A LETTER making the HumCo rounds is titled "Rex Bohn must resign" and begins, "Recently, I was informed that Supervisor Rex Bohn made a statement at a non-profit fundraiser about Mexican food, asking if it was authentic enough to ‘make you want to go out and steal hub caps.’ Several reliable sources directly heard the comment…."

BOHN says he doesn't remember saying it, and even if he did, it seems from here such an obscure slur that warrants only an, Excuse me, Rex, that's not funny, but not the guy's resignation.

I think it would help improve public morale if the Appropriate Police would calm down. Some of you older people out there may recall the break-through comedian, Lenny Bruce, many of whose comic presentations would be banned today because the roving bands of censors would not "get it." It seems from here we've got a neo-Puritanism going these days. Bohn said he was sorry for the "joke" he doesn't remember telling, but for some people sorry isn't enough. They demand the rack and pinion out of all proportion to the offense alleged.
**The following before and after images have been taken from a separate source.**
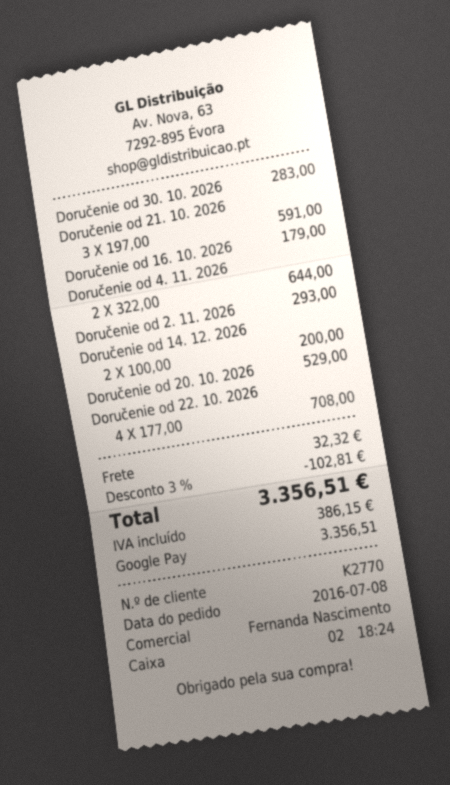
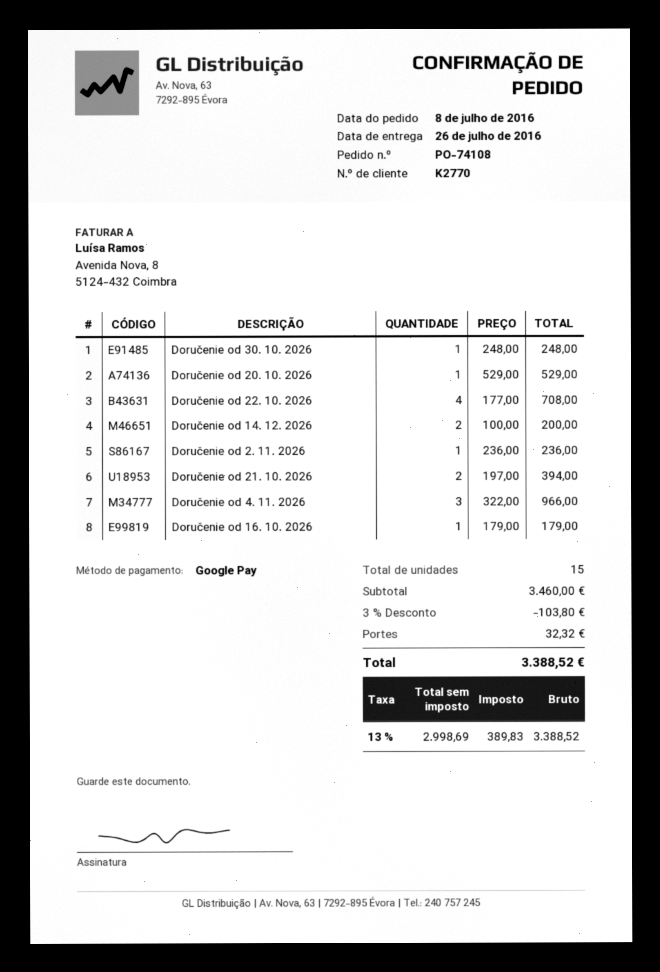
Doručenie od 30. 10. 2026: 1 x 283.00 = 283.00 -> 1 x 248.00 = 248.00
Doručenie od 21. 10. 2026: 3 x 197.00 = 591.00 -> 2 x 197.00 = 394.00
Doručenie od 4. 11. 2026: 2 x 322.00 = 644.00 -> 3 x 322.00 = 966.00
Doručenie od 2. 11. 2026: 1 x 293.00 = 293.00 -> 1 x 236.00 = 236.00
discount: 3% = 102.81 -> 3% = 103.80
tax: 386.15 -> 389.83
total: 3356.51 -> 3388.52

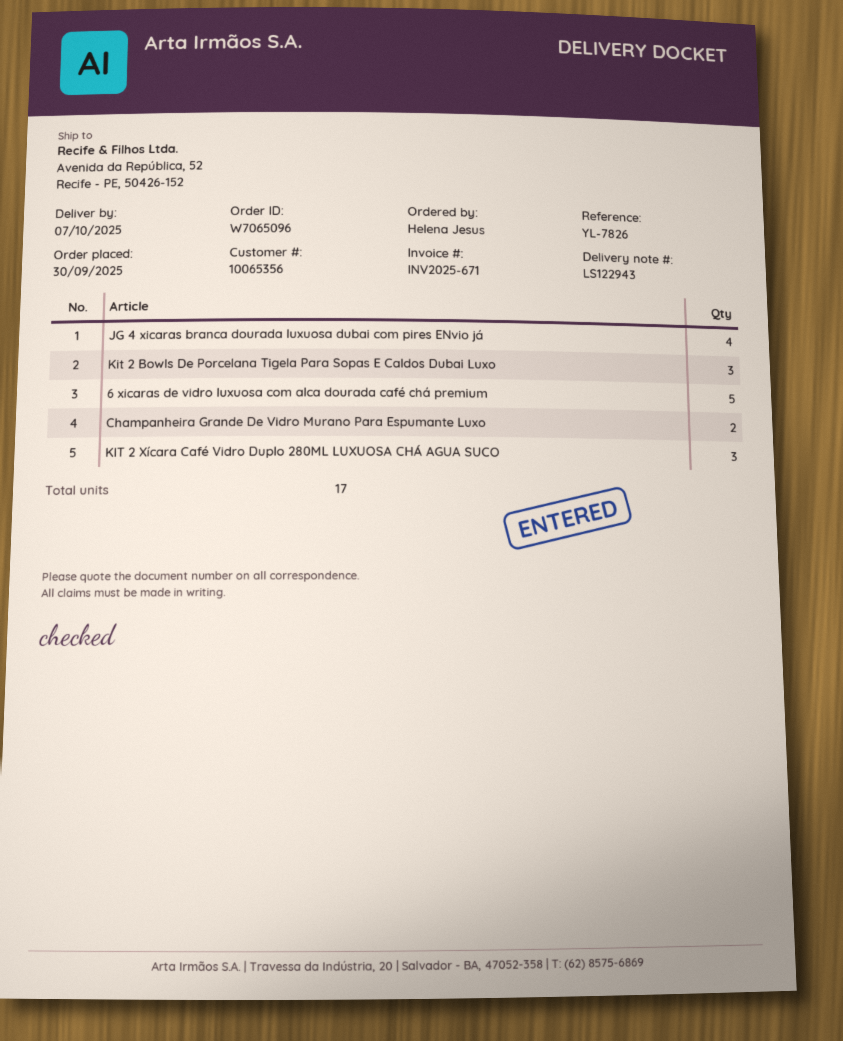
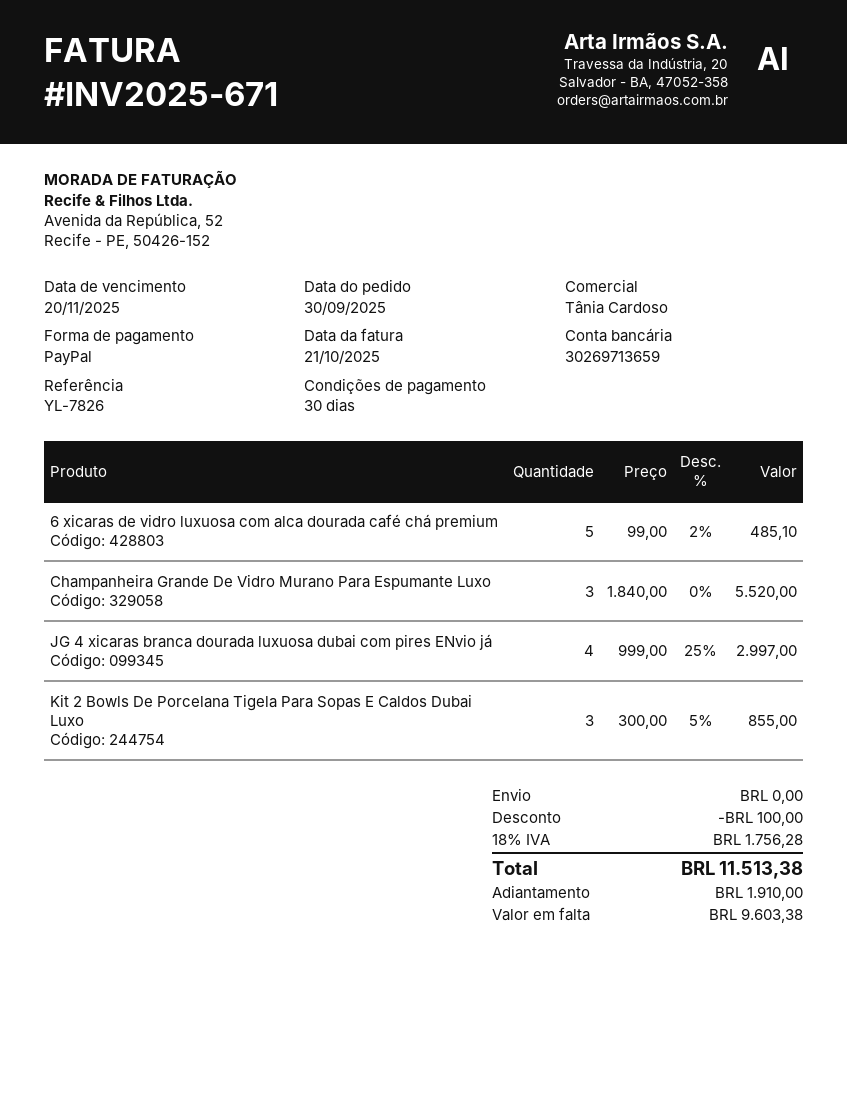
Champanheira Grande De Vidro Murano Para Espumante Luxo: 2 -> 3
KIT 2 Xícara Café Vidro Duplo 280ML LUXUOSA CHÁ AGUA SUCO: 3 -> none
IT COUNT (NOT) HAPPEN HERE: New York mayor Bill de Blasio has threatened irresponsible parents with a $1,000 fine if they don’t get themselves and their children vaccinated with the measles vaccine as he declares a state of emergency.
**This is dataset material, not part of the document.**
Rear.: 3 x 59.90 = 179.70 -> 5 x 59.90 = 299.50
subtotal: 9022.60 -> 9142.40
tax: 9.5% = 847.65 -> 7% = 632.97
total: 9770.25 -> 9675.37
U.S. ATTORNEY Barr, testifying before the House Appropriations Committee today, said that he offered Special Counsel Robert Mueller a chance to review his conclusions on the investigation between President Trump and Russian meddling in the U.S. presidential election but that Mueller declined. Barr also said that he will be “in a position” to release a redacted version of the report within a week, not the full, un-redacted report.

SURPRISE! BERN'S A MILLIONAIRE. According to The New York Times, Sanders said his tax returns are likely to be less interesting than Trump's, but he'd made big dough from the book he wrote after the 2016 election. “I wrote a best-selling book. If you write a best-selling book, you can be a millionaire, too.” He remains, however, among the least prosperous members of the Senate.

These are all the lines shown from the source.